Posted on:2004-02-10Degree:Ph.DType:Dissertation
University:Boston UniversityCandidate:Engelman, Elysa ReamFull Text:PDF
GTID:1468390011977270Subject:American Studies
Abstract/Summary:
Focusing on the controversial advertising figure of Lydia E. Pinkham and her product, a patent medicine for women, this dissertation examines the impact of brand-name consumer goods on American culture between 1880 and 1940. Long after Lydia Pinkham died in 1883, her face continued to serve as the trademark and central advertising image for her family's firm.
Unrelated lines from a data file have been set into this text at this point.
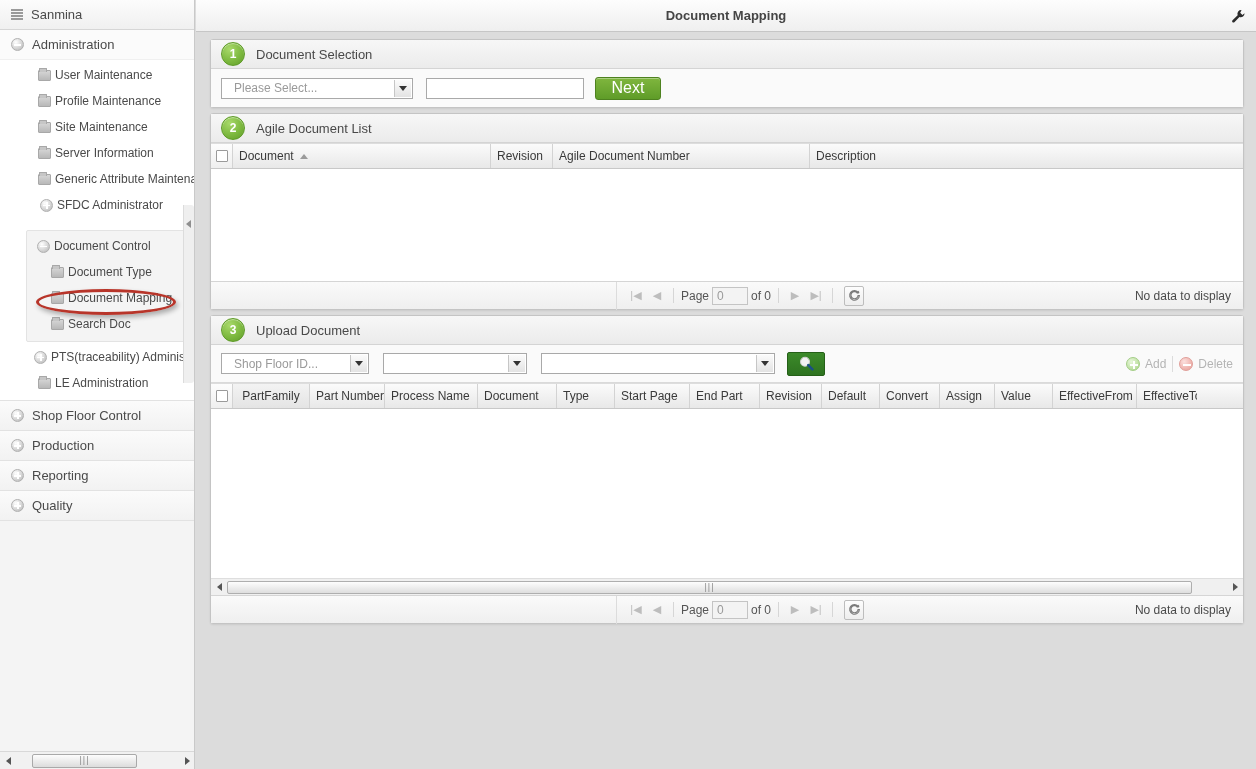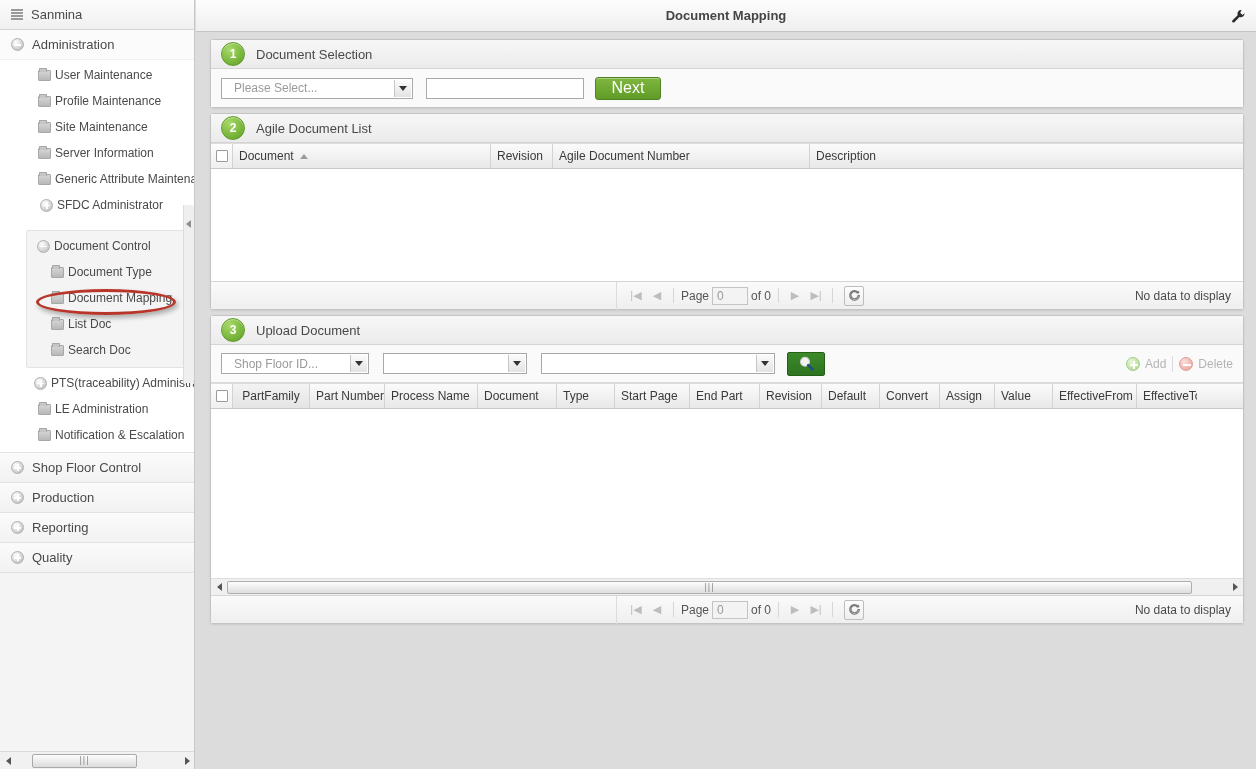--- a/index.html
+++ b/index.html
@@ -416,39 +416,31 @@
         <div class="tree-item">
           <span class="folder-icon"></span>
           <span>Document Type</span>
         </div>
         <div class="tree-item">
           <span class="folder-icon"></span>
           <span>Document Mapping</span>
         </div>
         <div class="tree-item">
           <span class="folder-icon"></span>
-          <span>List Doc</span>
-        </div>
-        <div class="tree-item">
-          <span class="folder-icon"></span>
           <span>Search Doc</span>
         </div>
       </div>
 
       <div class="tree-item" style="padding-left:34px;">
         <span class="pm-icon plus" style="margin-right:4px;"></span>
         <span>PTS(traceability) Administra</span>
       </div>
       <div class="tree-item">
         <span class="folder-icon"></span>
         <span>LE Administration</span>
-      </div>
-      <div class="tree-item">
-        <span class="folder-icon"></span>
-        <span>Notification &amp; Escalation</span>
       </div>
     </div>
 
     <div class="acc-head">
       <span class="pm-icon plus"></span>
       <span class="acc-label">Shop Floor Control</span>
     </div>
     <div class="acc-head">
       <span class="pm-icon plus"></span>
       <span class="acc-label">Production</span>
An examination of this figure and the conflicting responses it provoked from doctors, druggists, humorists, and ordinary citizens reveals that Pinkham served as a lightning rod for broader debates about cultural authority, consumer freedom, and the emergence of a national consumer culture based on brand-name goods.; Chapter One analyzes the transformation of Lydia Pinkham's grandmotherly face into a “branded personality” that distinguished the product from its competitors and, when linked to consumer testimonials, forged a commercialized advice network connecting women to the company and to each other. Chapter Two explores the disruptive influence of Pinkham's Vegetable Compound and other packaged, secret remedies on the retail drug trade and how their increased use in the 1890s opened the door for unethical practices including price-cutting, substitution, imitation, and counterfeiting. Chapter Three argues that Pinkham's most vocal sustained critic, the American Medical Association, successfully challenged the firm's advice network only by accepting the laity as medical consumers and treating them as partners in preventive health. The fourth chapter analyzes Vaudeville and Tin Pan Alley jokes and songs about brand-name goods, arguing that humor about Lydia Pinkham was more widespread, vicious, and damaging than that about other brands. The final chapter focuses on the critical decade of the 1930s, tracing the combined impact of consumers, retailers, comics, and physicians on the Pinkham advice network, fracturing it and branding Lydia Pinkham as a joke/nostalgia figure. Conflicting responses to Lydia Pinkham demonstrate how brand-name images circulate through society as contested figures that both reflect and shape cultural attitudes.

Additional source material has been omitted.